# Sennheiser 609 for studio guitar cab: hyper-objective comparisons requested.



## KapnKrunch (Jul 13, 2016)

Sennheiser 609 could solve "problems" for me.

The cords on the floor from moving mics around the studio. The ungainly mic stands & booms.

Solution: do the dangle and run a dedicated line against the wall to the desk.

Can anyone give me direct comparisons to other mic'ing protocols? I am into decent DEMO's of my original songs for use by other musicians. Not recording for "release".

Like this:


----------



## zdogma (Mar 21, 2006)

I think the 609 works great as a « dangling cab mic » I loop it around the handle once so it doesn’t slip, you can adjust the position-I stick a bit of masking tape on the best spot when I remove it. If you want to get something closer to how the amp sounds in the room, you can mix in a condenser or a ribbon.

I find it a bit more neutral than the SM-57-I prefer it for clean sounds and lower gain amps.

I tend to use it with an AT2020 backed off a foot or two and I don’t really have to EQ very much, just blend them together, but it sounds quite good on its own as well.


----------



## zdogma (Mar 21, 2006)

I just looked at your setup, i think you’re already doing all the stuff I suggested…


----------



## Ti-Ron (Mar 21, 2007)

zdogma said:


> I think the 609 works great as a « dangling cab mic » I loop it around the handle once so it doesn’t slip, you can adjust the position-I stick a bit of masking tape on the best spot when I remove it. If you want to get something closer to how the amp sounds in the room, you can mix in a condenser or a ribbon.
> 
> I find it a bit more neutral than the SM-57-I prefer it for clean sounds and lower gain amps.
> 
> I tend to use it with an AT2020 backed off a foot or two and I don’t really have to EQ very much, just blend them together, but it sounds quite good on its own as well.

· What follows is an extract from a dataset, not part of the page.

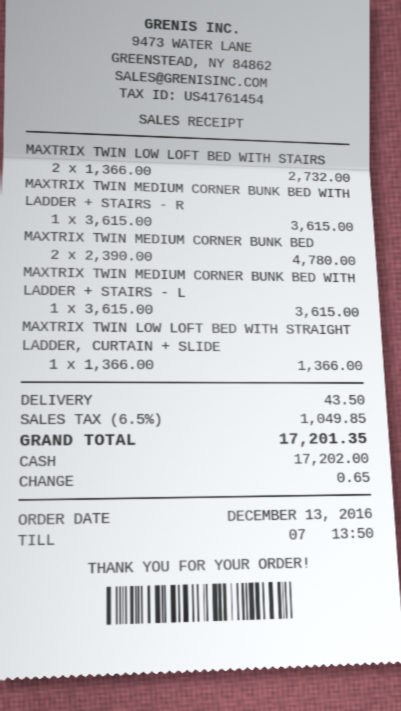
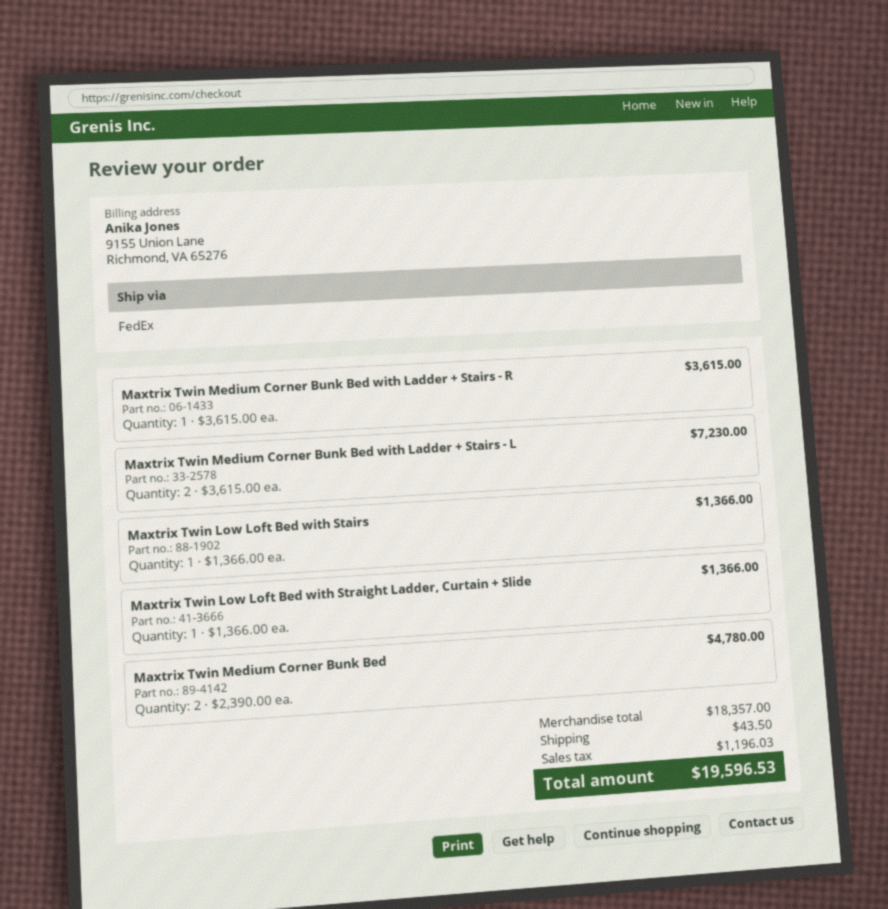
MAXTRIX TWIN LOW LOFT BED WITH STAIRS: 2 x 1366.00 = 2732.00 -> 1 x 1366.00 = 1366.00
MAXTRIX TWIN MEDIUM CORNER BUNK BED WITH LADDER + STAIRS - L: 1 x 3615.00 = 3615.00 -> 2 x 3615.00 = 7230.00
tax: 1049.85 -> 1196.03
total: 17201.35 -> 19596.53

I never did the "in the room" mic like you mentionned above. Can you tell me more about that process? I did tried a AT2035 in the corner of the walls facing the amp to get a "reverby" effect. Do you get more "body" or more "room" or other desirable effetcs?


----------



## KapnKrunch (Jul 13, 2016)

zdogma said:


> your setup


Actually a stock photo from the Sennheiser website @zdogma 

Thanks for your feedback. This mic was recommended by a pro studio guy. He also recommended your hassle-free handle/tape set-up. That's why I posted the photo. That set-up eliminates the stand, boom, etc in front of the amp which I like to have close to the desk for adjustments. I have had enough of avoiding rolling over the cables with the office chair.

My mind is pretty much set on it. I am just fishing around for additional info. Thanks again.


----------



## Chito (Feb 17, 2006)

I would suggest the e906 and not the e609. The e906 gives you a flatter response, smoother on the high frequencies and more transparent. Very similar mics though. The e906 goes on sale I think once a year. Both are better than the sm57.


----------



## Always12AM (Sep 2, 2018)

Comforting sentiments:
Floor space and wiring and RF frequencies have likely been the source of a lot of peoples recording decisions.

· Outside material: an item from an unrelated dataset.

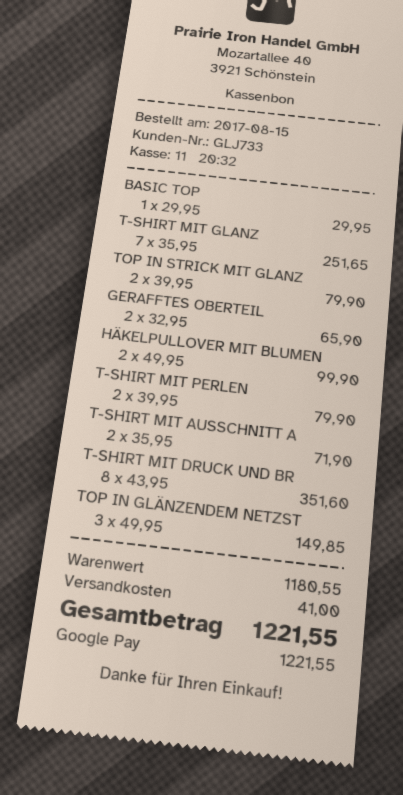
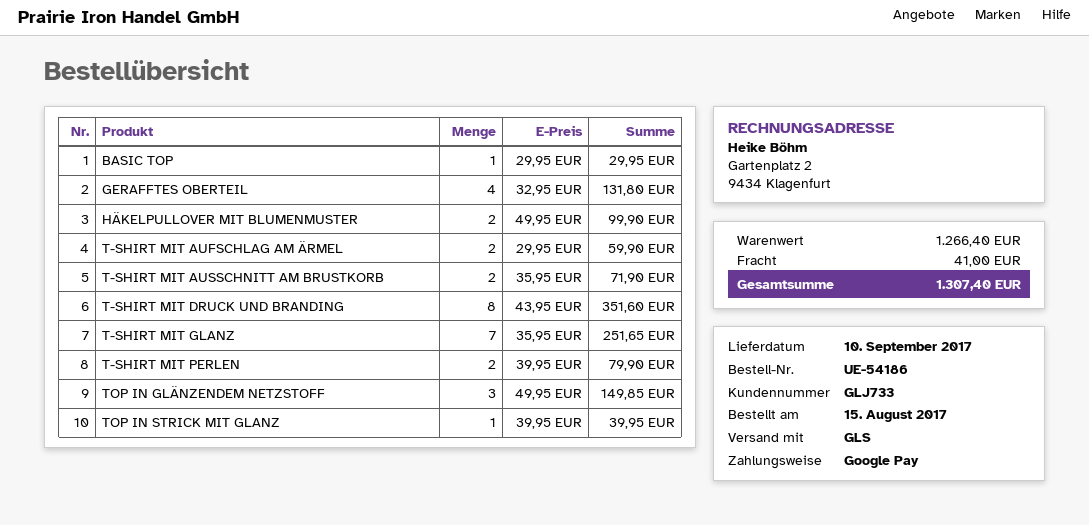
TOP IN STRICK MIT GLANZ: 2 x 39.95 = 79.90 -> 1 x 39.95 = 39.95
GERAFFTES OBERTEIL: 2 x 32.95 = 65.90 -> 4 x 32.95 = 131.80
T-SHIRT MIT AUFSCHLAG AM ÄRMEL: none -> 2 x 29.95 = 59.90
subtotal: 1180.55 -> 1266.40
total: 1221.55 -> 1307.40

Compromises always exist in one form or another. But that’s the spirit or engineering. Trial and error and innovation

Room Recording:
When putting a microphone right on the grille (I would put it a bit to the right or left of the cone). You are simulating the sound of someone sticking their face right on the amp and listening.

Imagine where your ears are on your head and where your amp and speaker is in relation to it when you are listening.

A high gain 4x10 fills a room / hall. So mic right on the grille = the sound of a room full of noise.

With a smaller, more organic sounding amp, one may choose to back it off 1-10-20 feet. It’s more or less using physical distance to simulate panning and volume and ambience. When mixing after, it can be nice to have an additional source to mix in with the close mic.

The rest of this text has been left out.